Action item: The answer is the full listing below, copied exactly, with its pictures omitted.

Data records Block Start

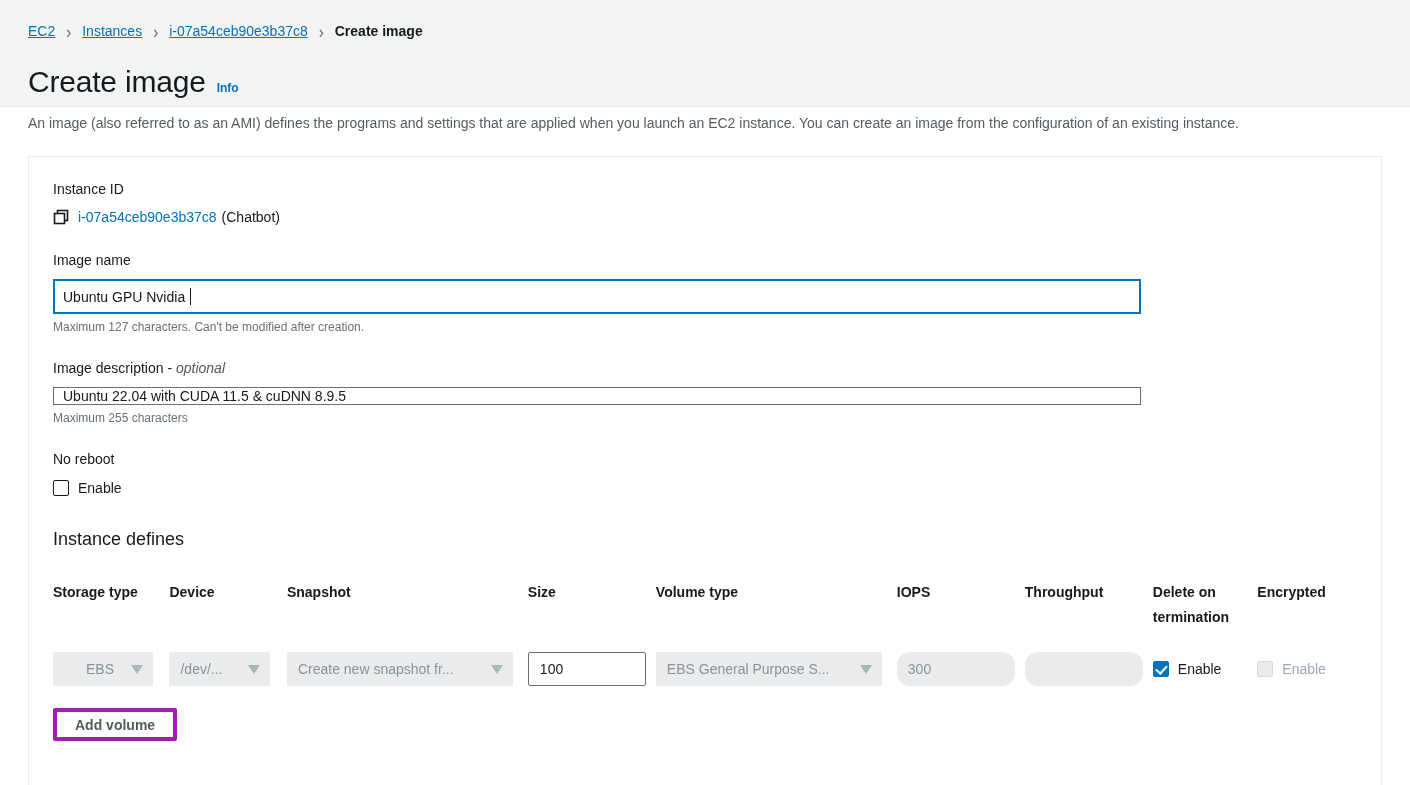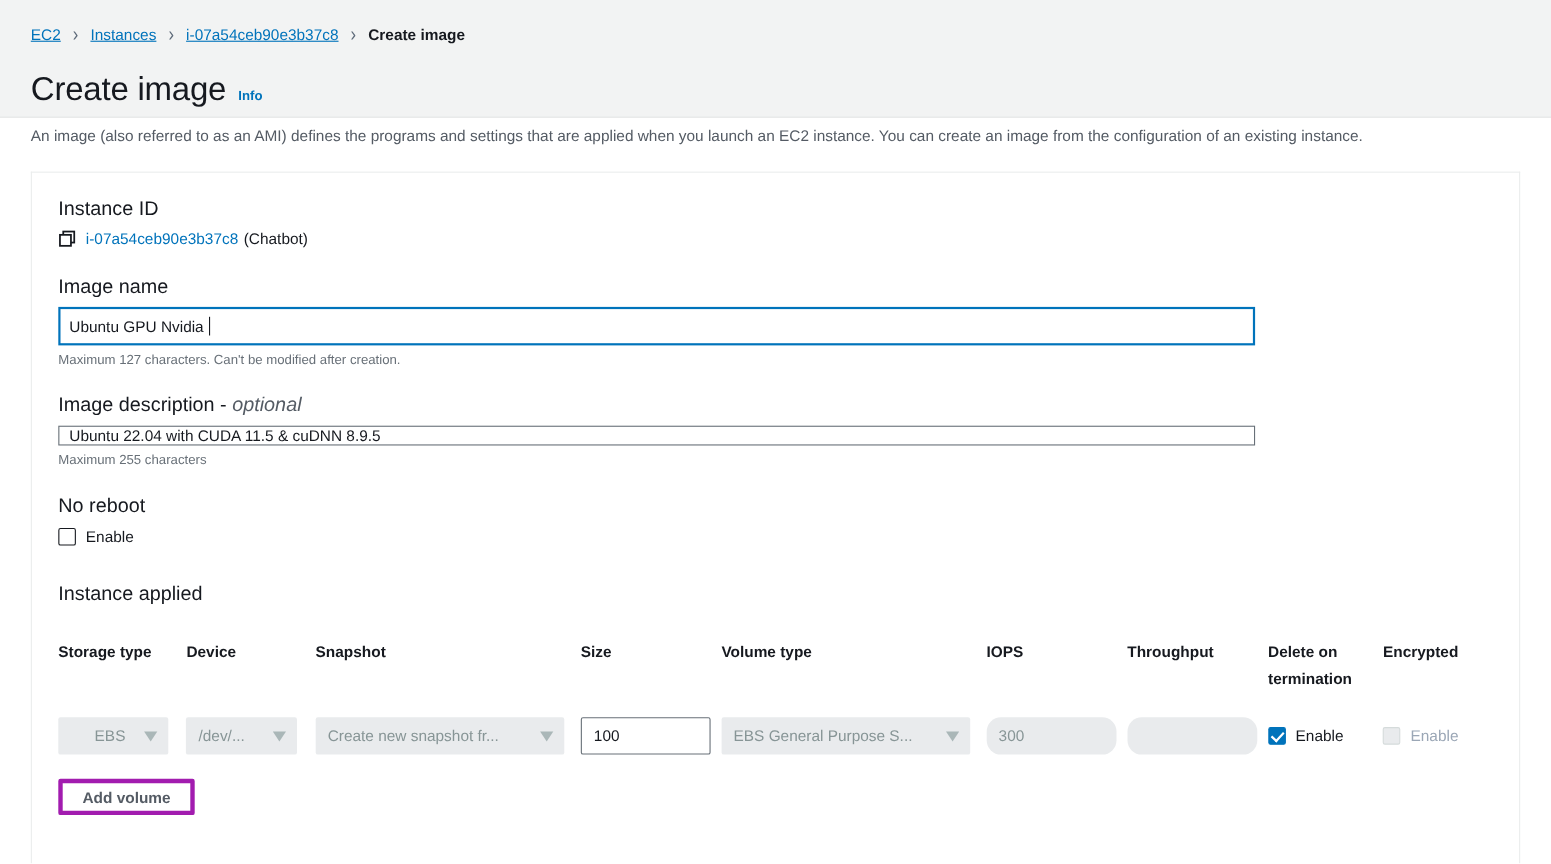--- a/index.html
+++ b/index.html
@@ -76,7 +76,7 @@
   }
 
   .field-label {
-    font-size: 18px; line-height: 20px;
+    font-size: 14px; line-height: 20px;
     color: #16191f;
     font-weight: 400;
   }

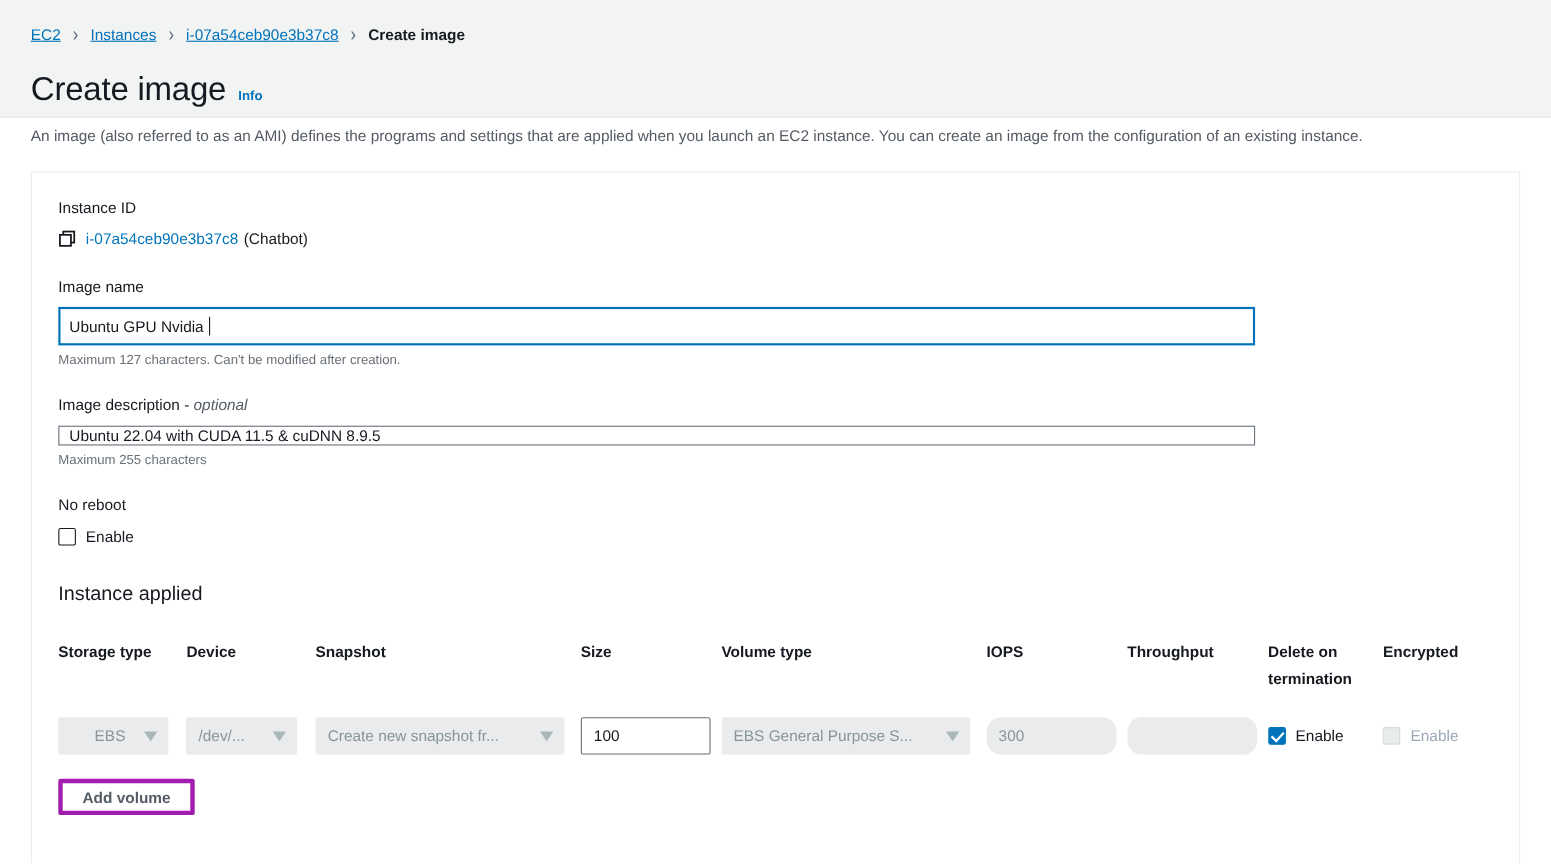--- a/index.html
+++ b/index.html
@@ -333,7 +333,7 @@
   </div>
 
   
-  <div class="section-heading">Instance applied</div>
+  <div class="section-heading">Instance defines</div>
 
   <table class="vol-table">
     <thead>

Data records Block End

Response area:
--- a/index.html
+++ b/index.html
@@ -76,7 +76,7 @@
   }
 
   .field-label {
-    font-size: 18px; line-height: 20px;
+    font-size: 14px; line-height: 20px;
     color: #16191f;
     font-weight: 400;
   }

--- a/index.html
+++ b/index.html
@@ -333,7 +333,7 @@
   </div>
 
   
-  <div class="section-heading">Instance applied</div>
+  <div class="section-heading">Instance defines</div>
 
   <table class="vol-table">
     <thead>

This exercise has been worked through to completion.